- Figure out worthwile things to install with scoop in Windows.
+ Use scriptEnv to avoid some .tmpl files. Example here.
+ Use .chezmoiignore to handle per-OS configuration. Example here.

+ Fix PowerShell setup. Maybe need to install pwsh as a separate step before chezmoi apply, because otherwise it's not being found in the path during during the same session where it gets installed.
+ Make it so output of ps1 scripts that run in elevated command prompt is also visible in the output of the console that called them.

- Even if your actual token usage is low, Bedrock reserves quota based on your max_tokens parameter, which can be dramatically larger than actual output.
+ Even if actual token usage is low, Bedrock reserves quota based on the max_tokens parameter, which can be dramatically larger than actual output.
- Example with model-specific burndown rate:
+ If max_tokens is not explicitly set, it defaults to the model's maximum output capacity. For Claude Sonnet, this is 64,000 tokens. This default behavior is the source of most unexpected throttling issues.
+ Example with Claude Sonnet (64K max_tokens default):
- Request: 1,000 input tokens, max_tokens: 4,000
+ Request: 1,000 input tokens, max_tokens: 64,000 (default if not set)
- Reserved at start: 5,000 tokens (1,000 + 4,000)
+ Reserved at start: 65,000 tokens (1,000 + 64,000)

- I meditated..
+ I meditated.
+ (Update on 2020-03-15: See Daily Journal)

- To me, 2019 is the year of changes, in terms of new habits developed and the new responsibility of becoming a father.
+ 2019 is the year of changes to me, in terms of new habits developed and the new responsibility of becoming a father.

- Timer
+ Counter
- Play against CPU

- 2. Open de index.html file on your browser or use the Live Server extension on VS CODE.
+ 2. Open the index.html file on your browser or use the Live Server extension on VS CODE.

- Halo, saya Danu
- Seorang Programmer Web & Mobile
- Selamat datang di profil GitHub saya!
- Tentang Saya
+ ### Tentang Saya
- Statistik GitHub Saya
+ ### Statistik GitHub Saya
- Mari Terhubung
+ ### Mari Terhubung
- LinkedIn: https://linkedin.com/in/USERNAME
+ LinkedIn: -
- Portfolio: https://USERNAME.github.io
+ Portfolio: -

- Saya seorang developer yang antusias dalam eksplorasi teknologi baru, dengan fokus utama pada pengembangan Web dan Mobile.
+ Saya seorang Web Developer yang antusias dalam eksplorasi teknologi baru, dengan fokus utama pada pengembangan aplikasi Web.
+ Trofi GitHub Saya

## Instructions for the task
Provide an exact reproduction of all the entries shown above.

## Written reply
- Figure out worthwile things to install with scoop in Windows.
+ Use scriptEnv to avoid some .tmpl files. Example here.
+ Use .chezmoiignore to handle per-OS configuration. Example here.

+ Fix PowerShell setup. Maybe need to install pwsh as a separate step before chezmoi apply, because otherwise it's not being found in the path during during the same session where it gets installed.
+ Make it so output of ps1 scripts that run in elevated command prompt is also visible in the output of the console that called them.

- Even if your actual token usage is low, Bedrock reserves quota based on your max_tokens parameter, which can be dramatically larger than actual output.
+ Even if actual token usage is low, Bedrock reserves quota based on the max_tokens parameter, which can be dramatically larger than actual output.
- Example with model-specific burndown rate:
+ If max_tokens is not explicitly set, it defaults to the model's maximum output capacity. For Claude Sonnet, this is 64,000 tokens. This default behavior is the source of most unexpected throttling issues.
+ Example with Claude Sonnet (64K max_tokens default):
- Request: 1,000 input tokens, max_tokens: 4,000
+ Request: 1,000 input tokens, max_tokens: 64,000 (default if not set)
- Reserved at start: 5,000 tokens (1,000 + 4,000)
+ Reserved at start: 65,000 tokens (1,000 + 64,000)

- I meditated..
+ I meditated.
+ (Update on 2020-03-15: See Daily Journal)

- To me, 2019 is the year of changes, in terms of new habits developed and the new responsibility of becoming a father.
+ 2019 is the year of changes to me, in terms of new habits developed and the new responsibility of becoming a father.

- Timer
+ Counter
- Play against CPU

- 2. Open de index.html file on your browser or use the Live Server extension on VS CODE.
+ 2. Open the index.html file on your browser or use the Live Server extension on VS CODE.

- Halo, saya Danu
- Seorang Programmer Web & Mobile
- Selamat datang di profil GitHub saya!
- Tentang Saya
+ ### Tentang Saya
- Statistik GitHub Saya
+ ### Statistik GitHub Saya
- Mari Terhubung
+ ### Mari Terhubung
- LinkedIn: https://linkedin.com/in/USERNAME
+ LinkedIn: -
- Portfolio: https://USERNAME.github.io
+ Portfolio: -

- Saya seorang developer yang antusias dalam eksplorasi teknologi baru, dengan fokus utama pada pengembangan Web dan Mobile.
+ Saya seorang Web Developer yang antusias dalam eksplorasi teknologi baru, dengan fokus utama pada pengembangan aplikasi Web.
+ Trofi GitHub Saya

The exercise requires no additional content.